Work instruction: What is needed is an exact repeat of the entries, with no pictures in it.

Given data:

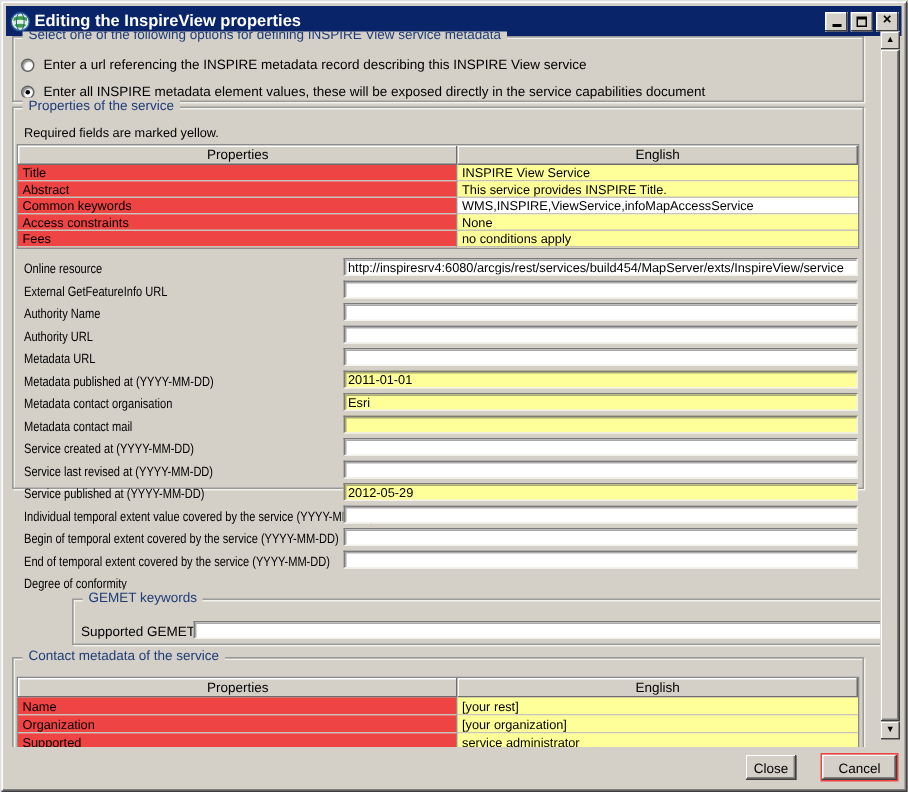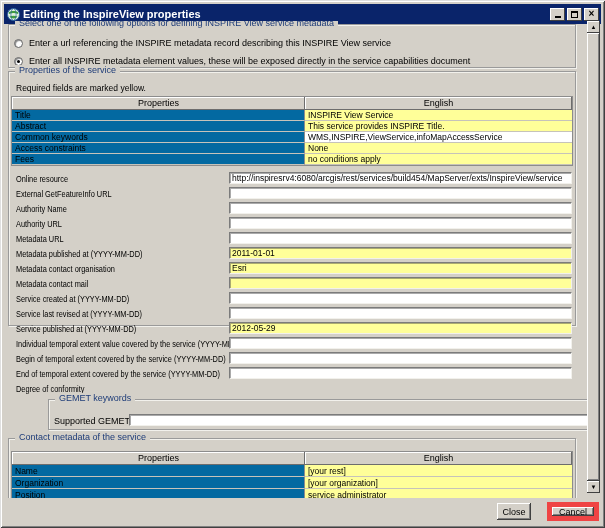--- a/index.html
+++ b/index.html
@@ -45,7 +45,7 @@
   .tc-prop{width:293px;flex:0 0 auto;}
   .tc-val{flex:1;}
   .td{font-size:8.5px;height:11px;line-height:11px;padding:0 3px;white-space:nowrap;overflow:hidden;}
-  .td.tc-prop{background:#0369a1;border-right:1px solid #8c8c8c;border-bottom:1px solid #c6c3ba;}
+  .td.tc-prop{background:#ef4444;border-right:1px solid #8c8c8c;border-bottom:1px solid #c6c3ba;}
   .td.tc-val{background:#fff;border-bottom:1px solid #c6c3ba;}
   .td.req{background:var(--required_yellow,#FFFF99);}
   .ctable .td{height:12px;line-height:12px;}

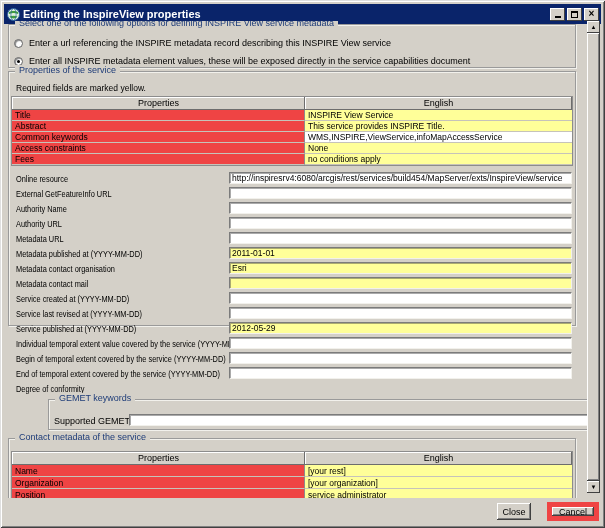--- a/index.html
+++ b/index.html
@@ -247,7 +247,7 @@
             <div class="td tc-val req">[your organization]</div>
           </div>
           <div class="trow">
-            <div class="td tc-prop">Position</div>
+            <div class="td tc-prop">Supported</div>
             <div class="td tc-val req">service administrator</div>
           </div>
         </div>

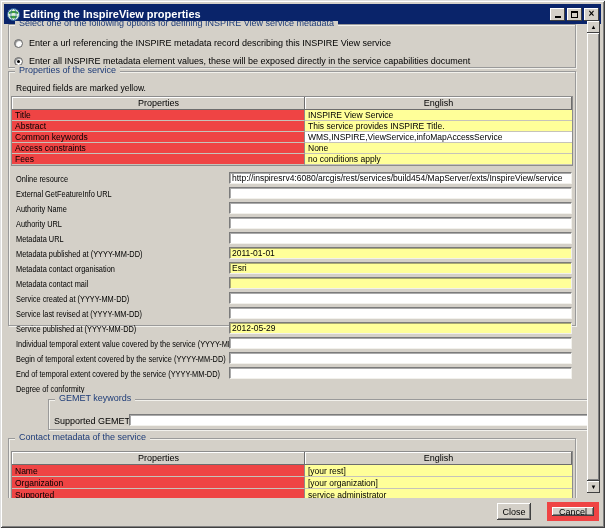--- a/index.html
+++ b/index.html
@@ -85,7 +85,7 @@
     font-size:9px;color:#000;padding:0;
     box-shadow:inset -1px -1px 0 #404040, inset 1px 1px 0 #fff, inset -2px -2px 0 #808080;}
   .btn-close{left:497px;top:503px;width:34px;}
-  .btn-cancel{left:547px;top:502px;width:52px;height:19px;border:5px solid #ef4444;}
+  .btn-cancel{left:547px;top:502px;width:52px;height:19px;border:1px solid #ef4444;}
 </style>
 </head>
 <body>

Solved problem:
--- a/index.html
+++ b/index.html
@@ -45,7 +45,7 @@
   .tc-prop{width:293px;flex:0 0 auto;}
   .tc-val{flex:1;}
   .td{font-size:8.5px;height:11px;line-height:11px;padding:0 3px;white-space:nowrap;overflow:hidden;}
-  .td.tc-prop{background:#0369a1;border-right:1px solid #8c8c8c;border-bottom:1px solid #c6c3ba;}
+  .td.tc-prop{background:#ef4444;border-right:1px solid #8c8c8c;border-bottom:1px solid #c6c3ba;}
   .td.tc-val{background:#fff;border-bottom:1px solid #c6c3ba;}
   .td.req{background:var(--required_yellow,#FFFF99);}
   .ctable .td{height:12px;line-height:12px;}

--- a/index.html
+++ b/index.html
@@ -247,7 +247,7 @@
             <div class="td tc-val req">[your organization]</div>
           </div>
           <div class="trow">
-            <div class="td tc-prop">Position</div>
+            <div class="td tc-prop">Supported</div>
             <div class="td tc-val req">service administrator</div>
           </div>
         </div>

--- a/index.html
+++ b/index.html
@@ -85,7 +85,7 @@
     font-size:9px;color:#000;padding:0;
     box-shadow:inset -1px -1px 0 #404040, inset 1px 1px 0 #fff, inset -2px -2px 0 #808080;}
   .btn-close{left:497px;top:503px;width:34px;}
-  .btn-cancel{left:547px;top:502px;width:52px;height:19px;border:5px solid #ef4444;}
+  .btn-cancel{left:547px;top:502px;width:52px;height:19px;border:1px solid #ef4444;}
 </style>
 </head>
 <body>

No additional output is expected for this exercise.